On becoming whole with Alexandra Mandroiu
"The more facets of myself I discover, the more I try to integrate all of those multitudes into my one being so that I can share my gifts and not have to renounce any of them."
This interview is part of a series of conversations with beautiful, courageous people building authentic and meaningful lives for themselves. Lives that are truly theirs and that make their hearts and souls sing, even though it might not always be the easy path. This is the second part of my conversation with a friend from uni, Alexandra Mandroiu. We lost touch when we graduated eight years ago (did I say eight?!), but we had many shared viewpoints and ideas to discuss. Alexandra is working on her Ph.D. in gender and women’s health between Portugal and Brazil; she is currently based in Rio for fieldwork. In the first part of our conversation, we talked about how we can stand with an open heart in the face of all the pain and suffering in the world and around us and how Alex brings this philosophy into her work as a public health researcher. In this second part, we will talk about how we can embrace the multitudes within us and heal our trauma by unlearning the compartmentalization of ourselves and our emotions.
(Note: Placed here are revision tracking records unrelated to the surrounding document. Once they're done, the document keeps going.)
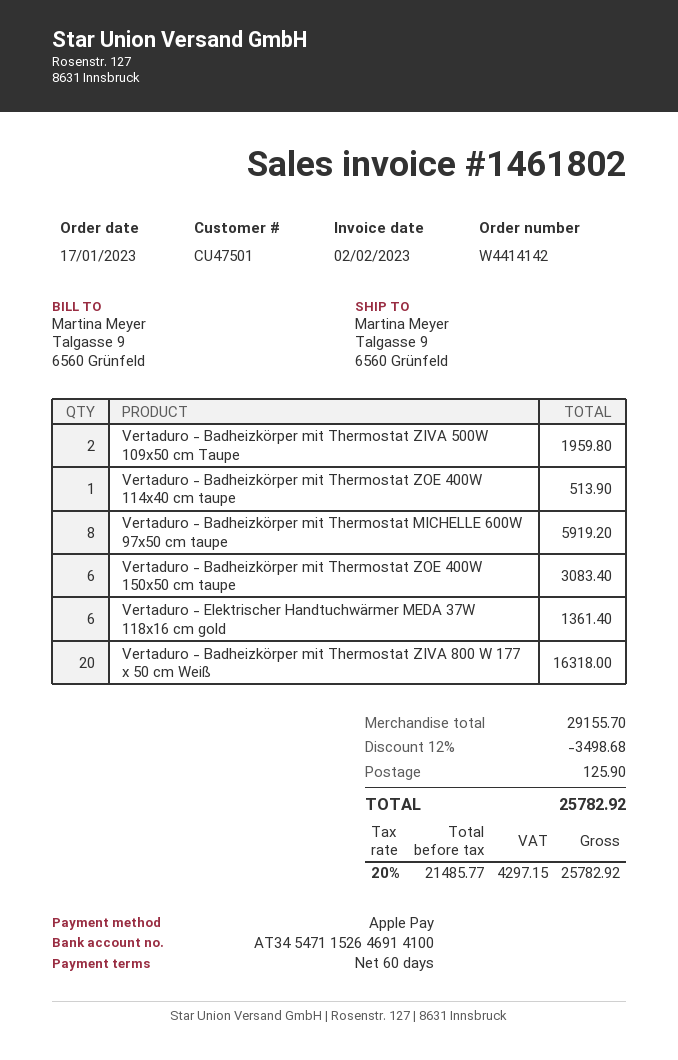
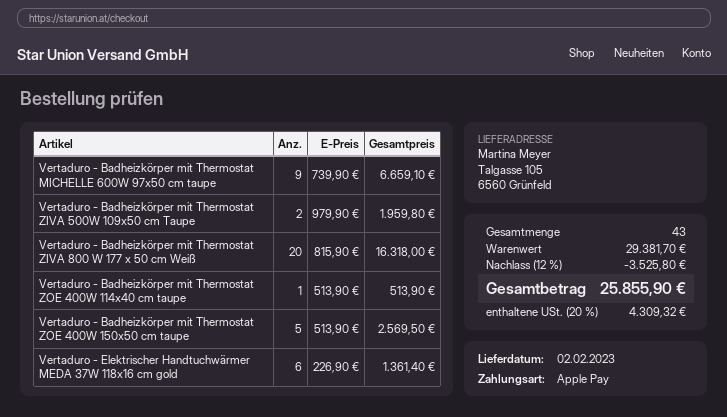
ship to: Talgasse 9, 6560 Grünfeld -> Talgasse 105, 6560 Grünfeld
Vertaduro - Badheizkörper mit Thermostat MICHELLE 600W 97x50 cm taupe: 8 for 5919.20 -> 9 for 6659.10
Vertaduro - Badheizkörper mit Thermostat ZOE 400W 150x50 cm taupe: 6 for 3083.40 -> 5 for 2569.50
subtotal: 29155.70 -> 29381.70
discount: 12% = 3498.68 -> 12% = 3525.80
shipping: 125.90 -> none
tax: 20% = 4297.15 -> 20% = 4309.32
total: 25782.92 -> 25855.90

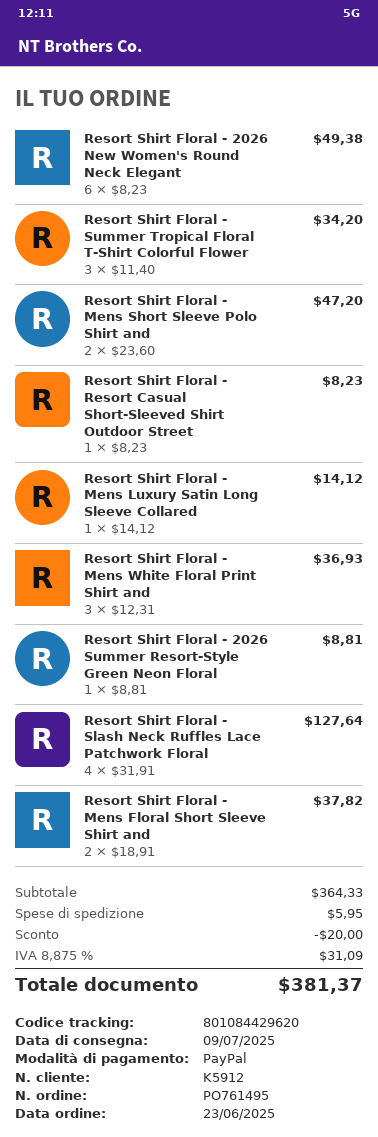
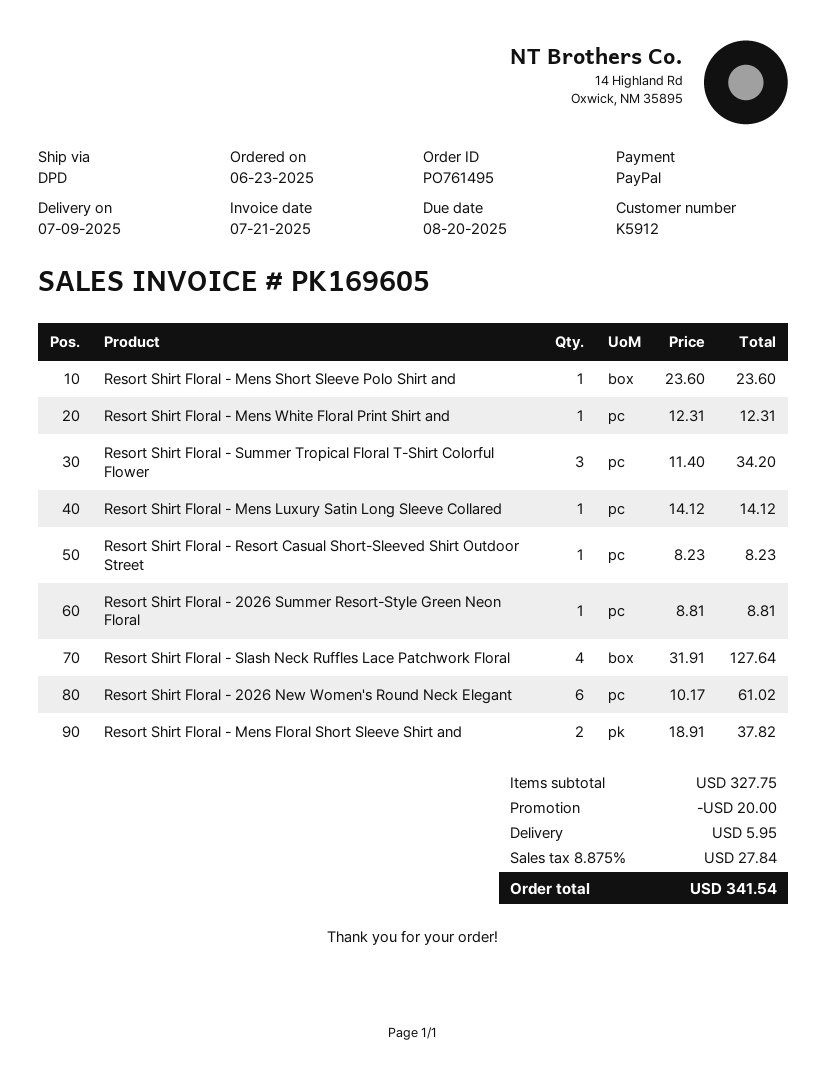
Resort Shirt Floral - 2026 New Women's Round Neck Elegant: 6 x 8.23 = 49.38 -> 6 x 10.17 = 61.02
Resort Shirt Floral - Mens Short Sleeve Polo Shirt and: 2 x 23.60 = 47.20 -> 1 x 23.60 = 23.60
Resort Shirt Floral - Mens White Floral Print Shirt and: 3 x 12.31 = 36.93 -> 1 x 12.31 = 12.31
subtotal: 364.33 -> 327.75
tax: 8.875% = 31.09 -> 8.875% = 27.84
total: 381.37 -> 341.54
I hope you enjoy the read!
Alexandra: Do you know what my mom said to me? I called her, trying to explain how hard it is for me sometimes to stay anchored when reality gets heavy, and the energies feel really dense. How hard it is for me to find peace and comfort when it feels like my spirit is trying to leave my body. In those moments, I feel like running into a temple in the woods and not thinking about it anymore at all. My mom said to me: “It looks like you are two people at the same time.” And that’s exactly how I feel because I'm still living in this duality. But the more facets and layers of myself I discover, the more I try to integrate all of those multitudes into my one being so that I can share my gifts and not have to renounce any of them. I don’t want to be someone during the day and someone else at night because that is tiring and exhausting. It requires compartmentalization, and that is a capacity that I do not always have.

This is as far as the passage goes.